** Code change snippets **
Segment Open

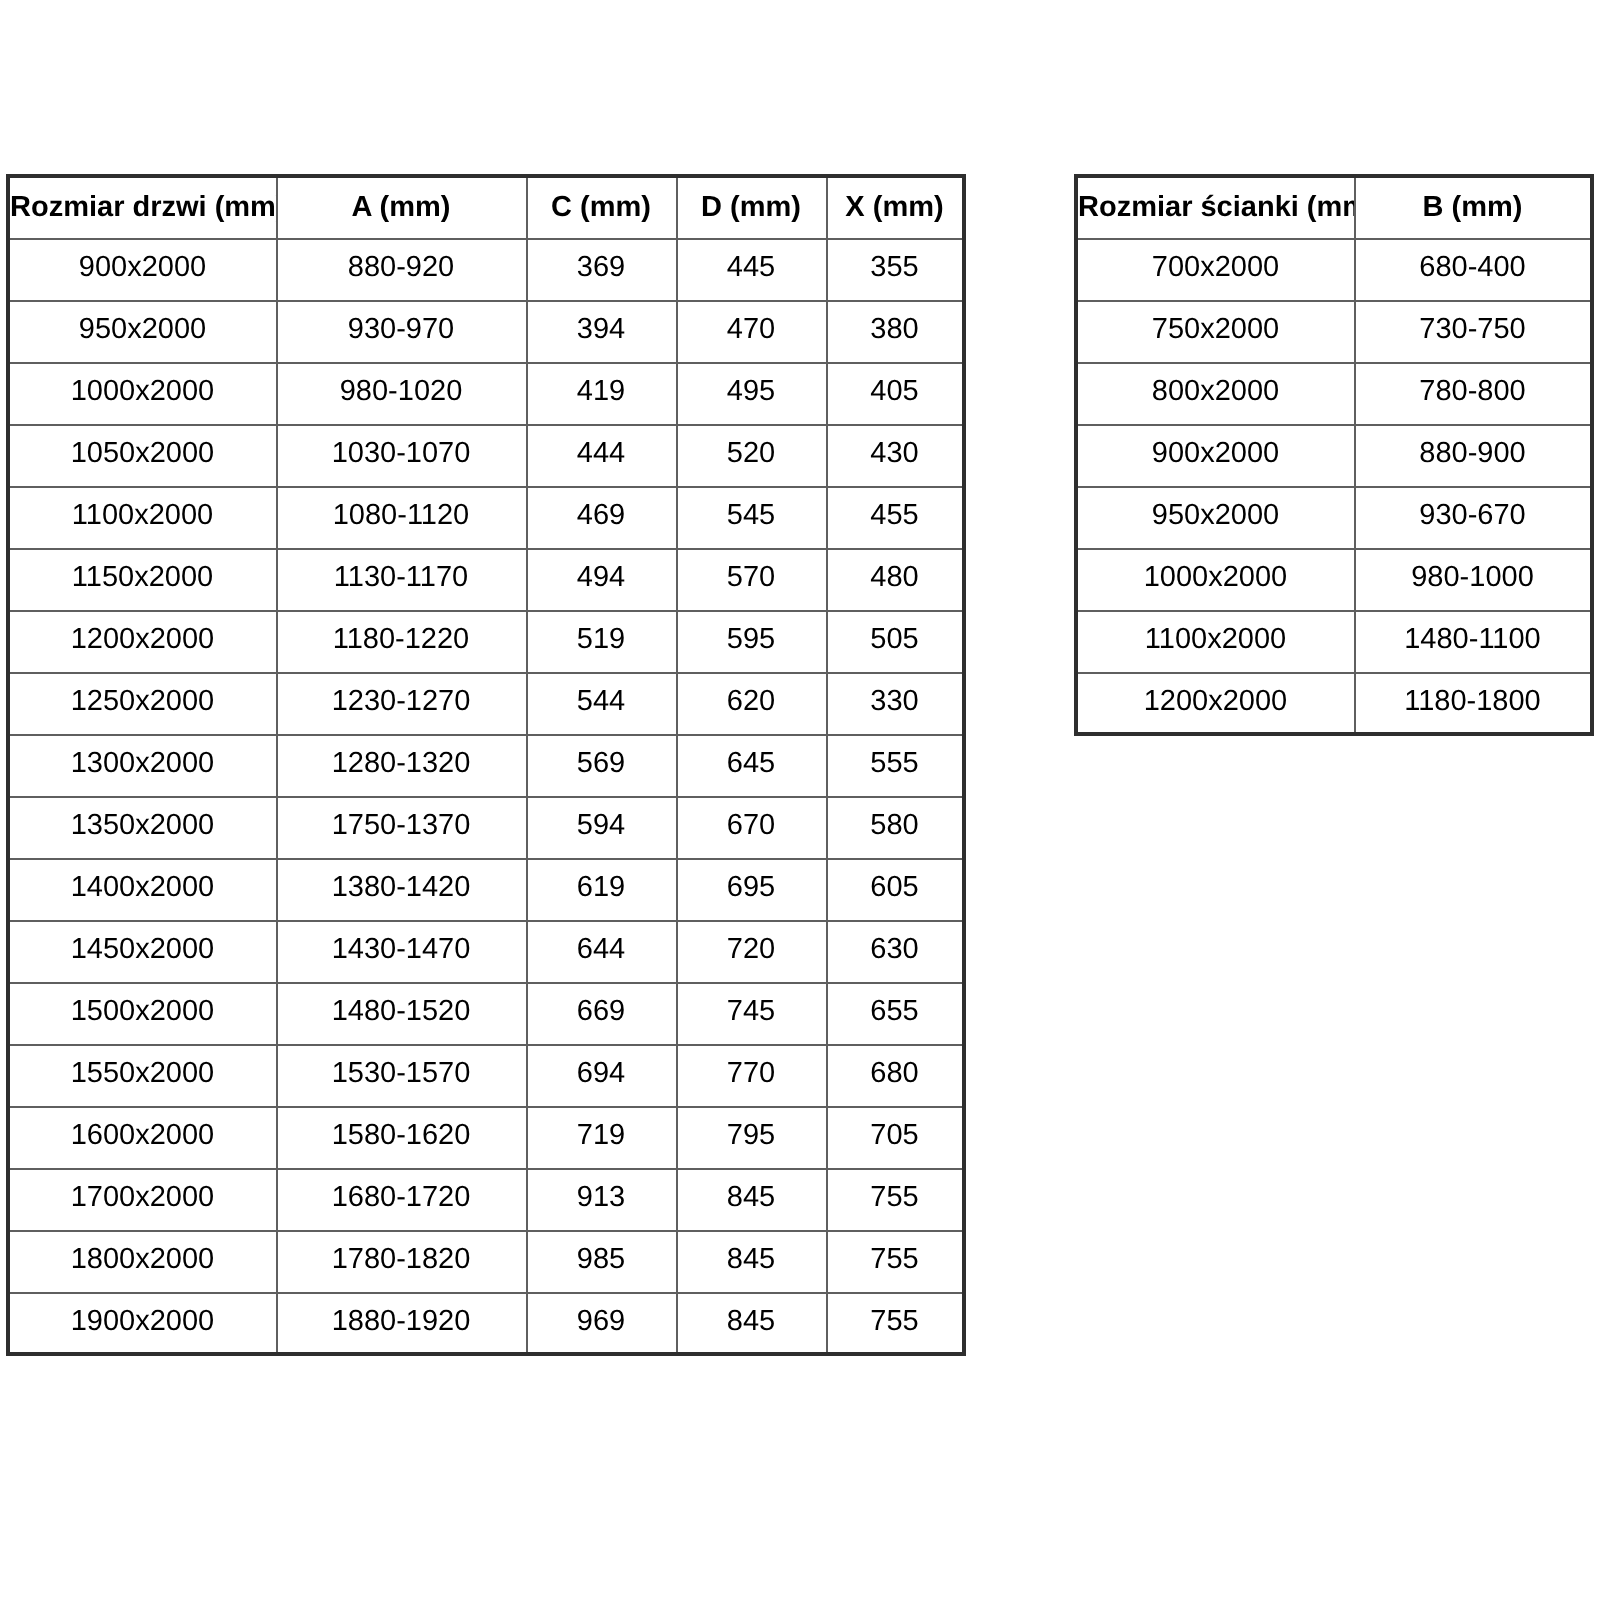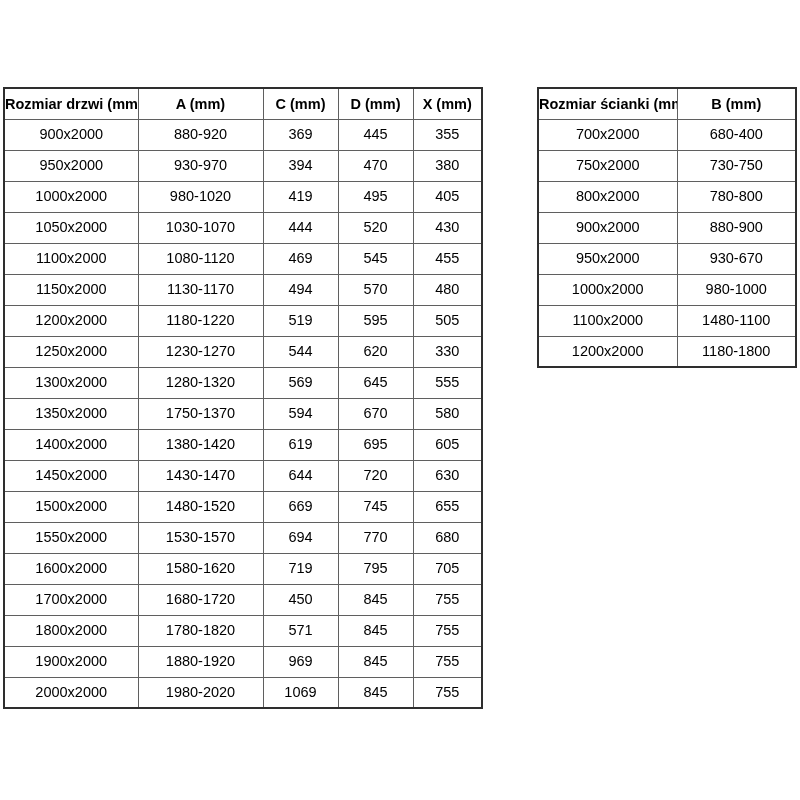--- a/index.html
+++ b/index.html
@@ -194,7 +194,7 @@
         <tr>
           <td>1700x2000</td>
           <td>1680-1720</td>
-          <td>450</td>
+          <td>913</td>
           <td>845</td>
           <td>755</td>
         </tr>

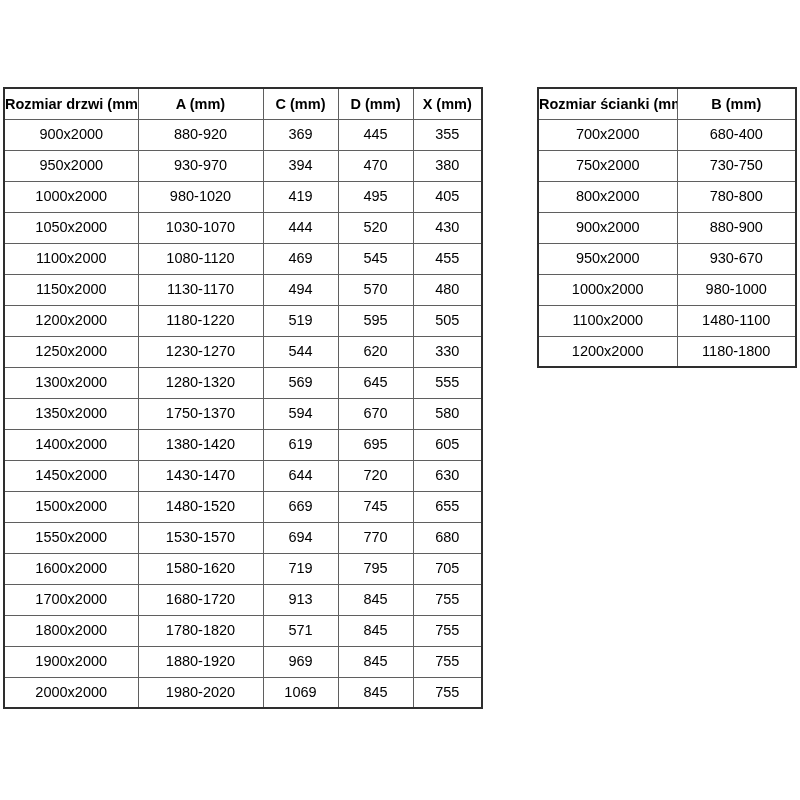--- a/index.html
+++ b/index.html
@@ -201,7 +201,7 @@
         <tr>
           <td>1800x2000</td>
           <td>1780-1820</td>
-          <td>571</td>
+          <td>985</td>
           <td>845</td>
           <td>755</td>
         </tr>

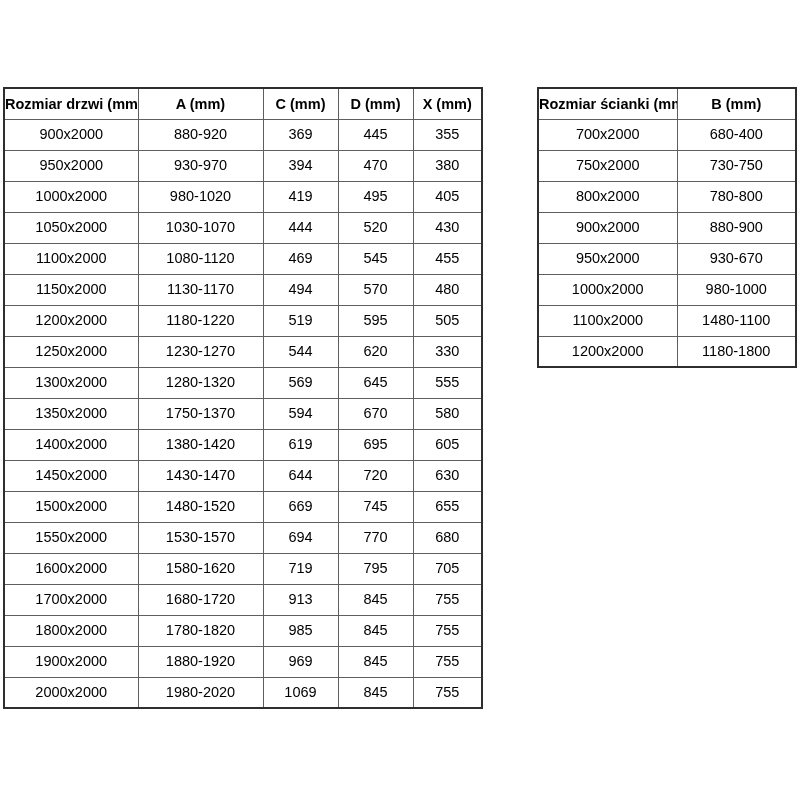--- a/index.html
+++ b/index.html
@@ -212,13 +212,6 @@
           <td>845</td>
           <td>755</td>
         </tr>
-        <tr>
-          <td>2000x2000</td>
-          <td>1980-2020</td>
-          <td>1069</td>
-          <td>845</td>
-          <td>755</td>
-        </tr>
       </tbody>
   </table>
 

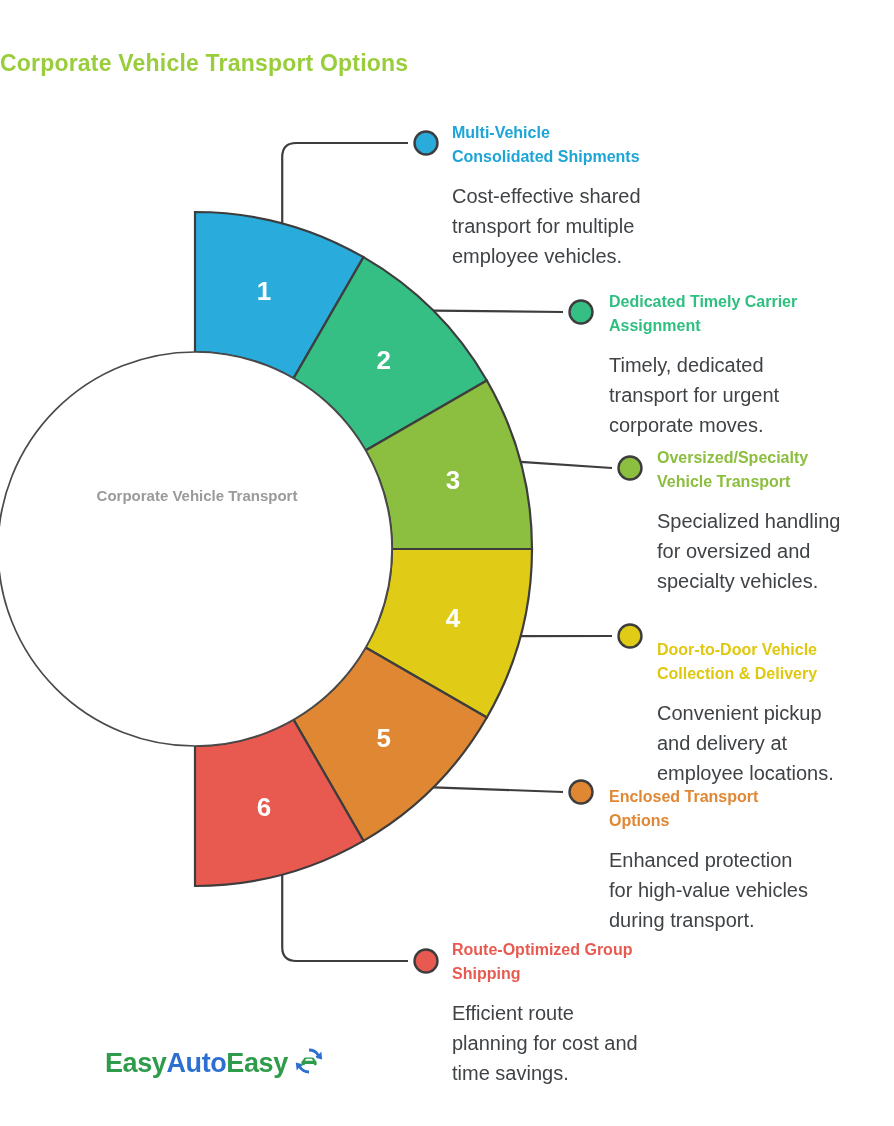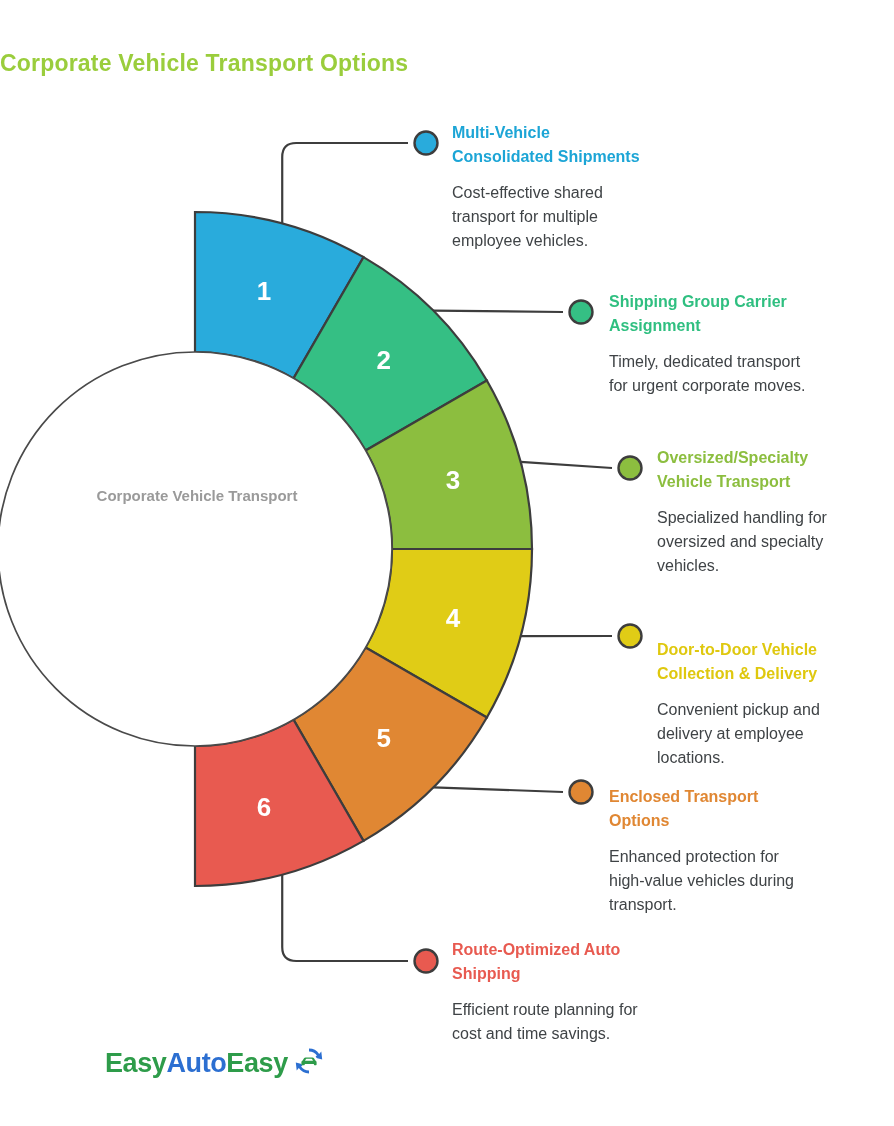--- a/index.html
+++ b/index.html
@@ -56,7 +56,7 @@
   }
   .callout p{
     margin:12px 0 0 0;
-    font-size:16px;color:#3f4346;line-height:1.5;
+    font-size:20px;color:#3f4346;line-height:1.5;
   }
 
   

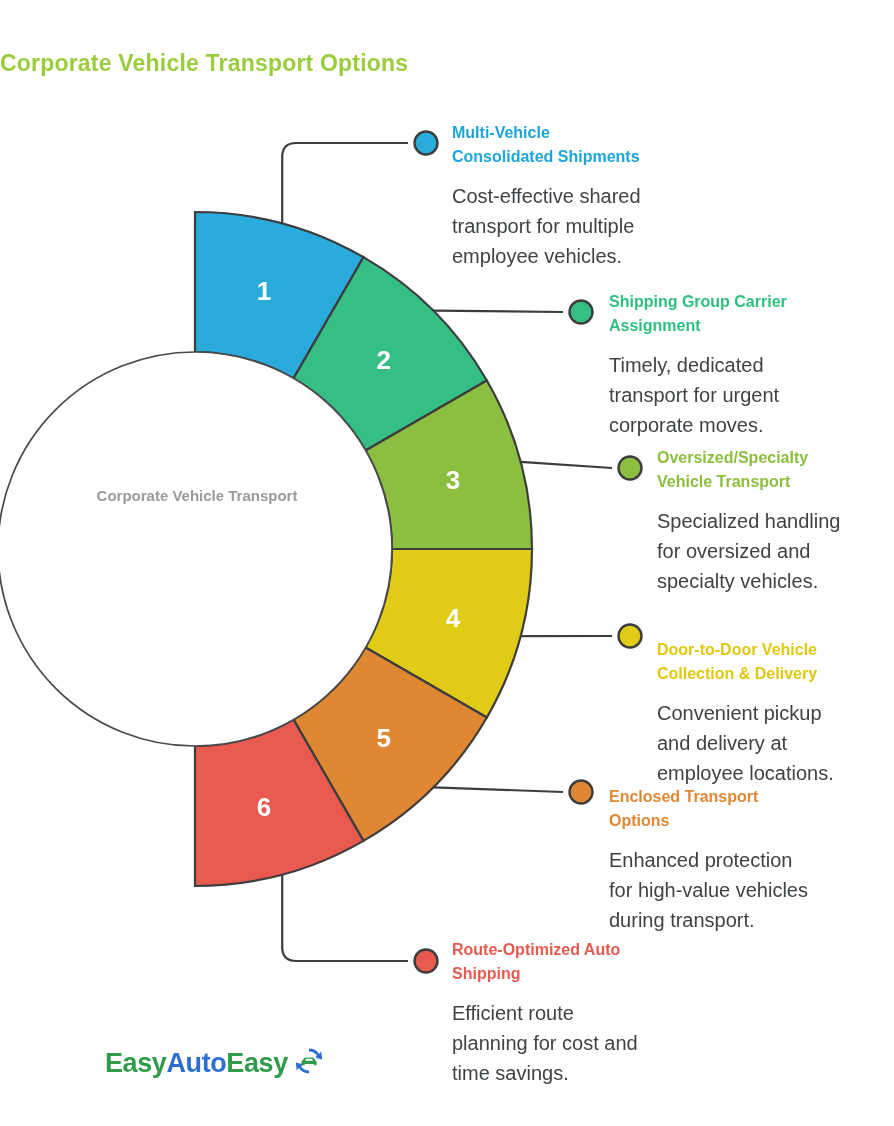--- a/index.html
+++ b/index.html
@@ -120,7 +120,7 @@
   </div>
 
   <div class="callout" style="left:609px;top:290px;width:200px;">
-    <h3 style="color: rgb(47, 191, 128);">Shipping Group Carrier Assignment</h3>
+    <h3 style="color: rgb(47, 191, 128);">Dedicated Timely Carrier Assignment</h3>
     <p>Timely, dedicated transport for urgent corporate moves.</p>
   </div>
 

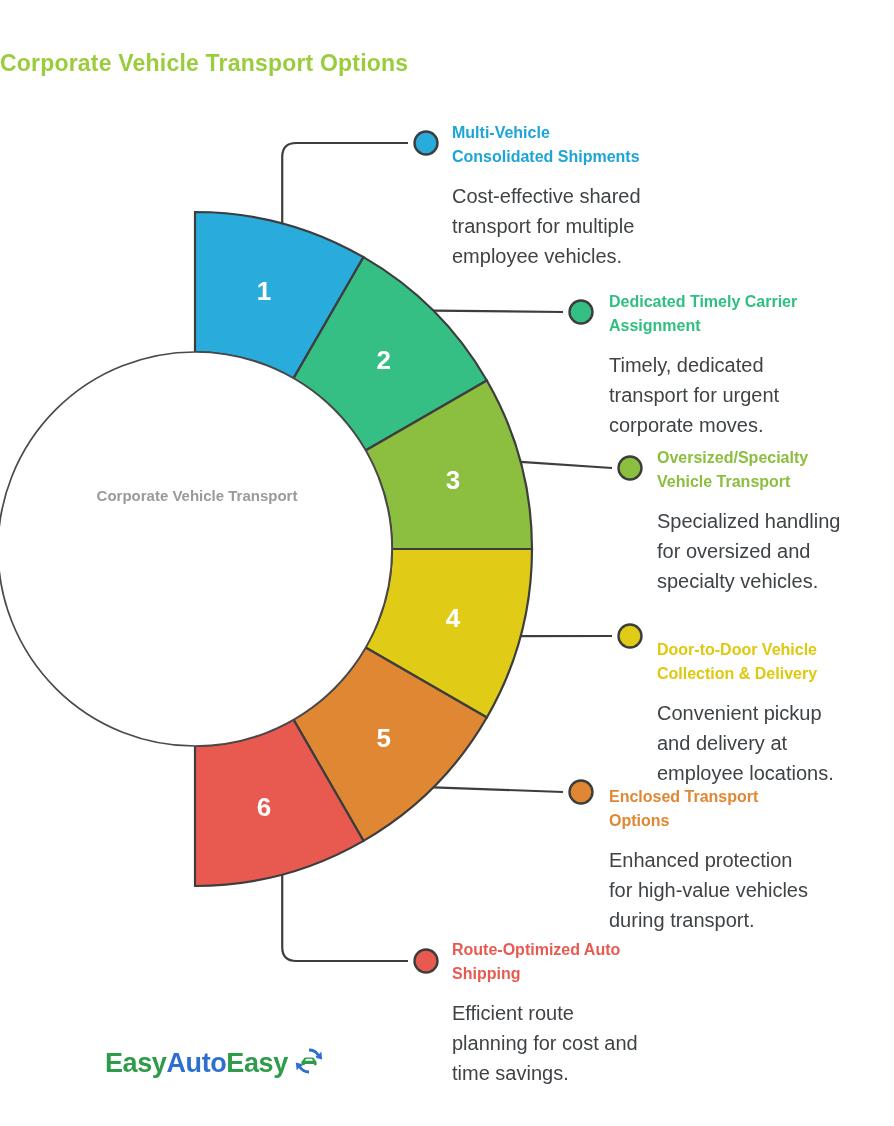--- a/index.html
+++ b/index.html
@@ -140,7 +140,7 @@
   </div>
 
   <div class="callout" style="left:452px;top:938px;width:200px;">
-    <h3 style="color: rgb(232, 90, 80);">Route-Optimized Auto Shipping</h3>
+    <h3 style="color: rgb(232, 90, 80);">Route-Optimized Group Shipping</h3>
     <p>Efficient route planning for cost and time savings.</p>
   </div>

Segment Closed

** WHAT YOU SHOULD DO **
Set down each entry above word for word, without its pictures.

** RESPONSE AREA **
--- a/index.html
+++ b/index.html
@@ -194,7 +194,7 @@
         <tr>
           <td>1700x2000</td>
           <td>1680-1720</td>
-          <td>450</td>
+          <td>913</td>
           <td>845</td>
           <td>755</td>
         </tr>

--- a/index.html
+++ b/index.html
@@ -201,7 +201,7 @@
         <tr>
           <td>1800x2000</td>
           <td>1780-1820</td>
-          <td>571</td>
+          <td>985</td>
           <td>845</td>
           <td>755</td>
         </tr>

--- a/index.html
+++ b/index.html
@@ -212,13 +212,6 @@
           <td>845</td>
           <td>755</td>
         </tr>
-        <tr>
-          <td>2000x2000</td>
-          <td>1980-2020</td>
-          <td>1069</td>
-          <td>845</td>
-          <td>755</td>
-        </tr>
       </tbody>
   </table>
 

--- a/index.html
+++ b/index.html
@@ -56,7 +56,7 @@
   }
   .callout p{
     margin:12px 0 0 0;
-    font-size:16px;color:#3f4346;line-height:1.5;
+    font-size:20px;color:#3f4346;line-height:1.5;
   }
 
   

--- a/index.html
+++ b/index.html
@@ -120,7 +120,7 @@
   </div>
 
   <div class="callout" style="left:609px;top:290px;width:200px;">
-    <h3 style="color: rgb(47, 191, 128);">Shipping Group Carrier Assignment</h3>
+    <h3 style="color: rgb(47, 191, 128);">Dedicated Timely Carrier Assignment</h3>
     <p>Timely, dedicated transport for urgent corporate moves.</p>
   </div>
 

--- a/index.html
+++ b/index.html
@@ -140,7 +140,7 @@
   </div>
 
   <div class="callout" style="left:452px;top:938px;width:200px;">
-    <h3 style="color: rgb(232, 90, 80);">Route-Optimized Auto Shipping</h3>
+    <h3 style="color: rgb(232, 90, 80);">Route-Optimized Group Shipping</h3>
     <p>Efficient route planning for cost and time savings.</p>
   </div>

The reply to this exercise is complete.